There’s been a bit more movement in the high-profile civil lawsuit involving Sacramento-area poker player Mike Postle. Postle, who allegedly cheated during dozens of “Stones Live” live-streamed podcasts in 2018 and 2019, has officially acknowledged receiving service of the legal summons notifying him as being a defendant in the case.
As part of a document filed on January 24, 2020 by plaintiffs’ attorney, Maurice “Mac” Verstandig, Postle acknowledges having received the summons as of January 8, 2020. That acknowledgment likely renders moot a complaint filed by Verstandig earlier this month that Postle was intentionally evading the service of summons. The complaint followed seven unsuccessful attempts by a process server in December and early January at two separate Sacramento-area residences linked to Postle.
Postle himself signed the document on January 24, 2020, with the signature page appended to a document bearing a matching declaration and signature by Verstandig. The signed document shows Postle as a “pro se” defendant, meaning he currently represents himself in the proceedings. The document also declares that as of its signing, Postle had yet to retain civil-case legal representation.

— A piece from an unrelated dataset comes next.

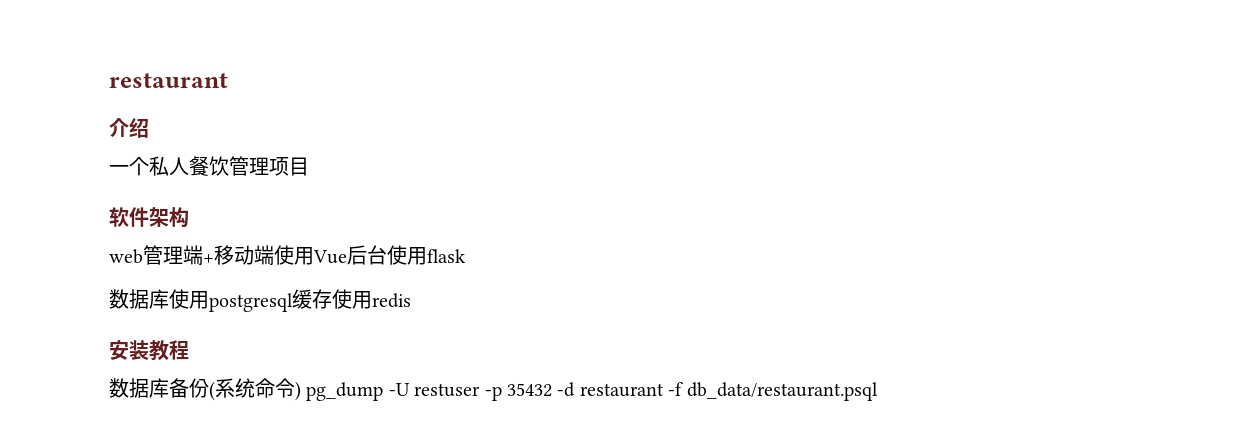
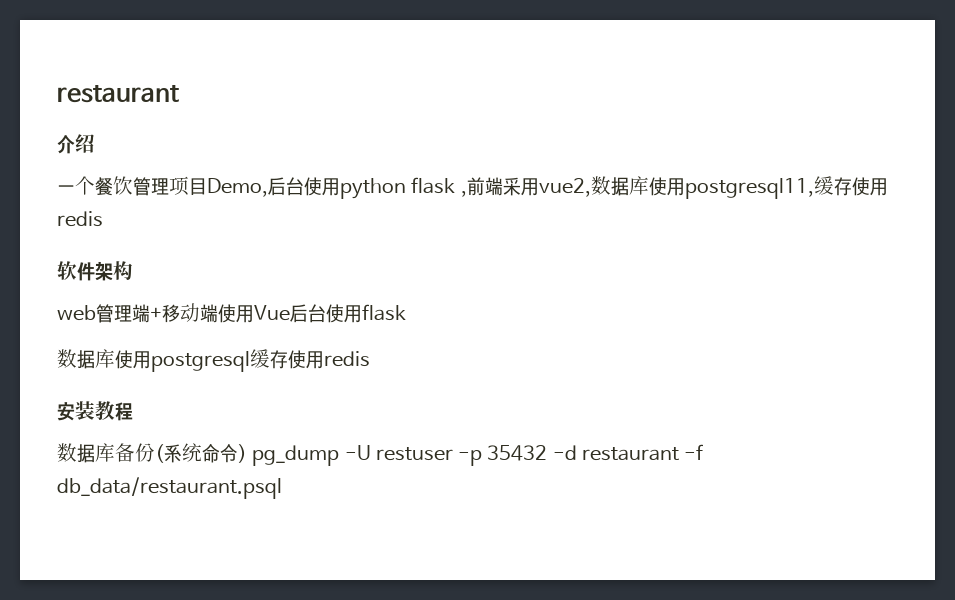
- 一个私人餐饮管理项目
+ 一个餐饮管理项目Demo,后台使用python flask ,前端采用vue2,数据库使用postgresql11,缓存使用redis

However, the document also stipulates a 28-day extension from its signing date to allow Postle to retain a defense attorney and to file an initial response to the civil complaint. That pushes a mandated response date back to February 26, 2020. The new date will also apply to expected responses from co-defendants Kings Casino, the corporate owner of Stones Gambling Hall, and Justin Kuraitis, a Stones employee alleged to have collaborated in as-yet-unspecified ways with Postle to orchestrate the claimed cheating.
Separately, Kuraitis has filed notice that his own defense counsel in the case will be Sacramento attorney Richard Pachter.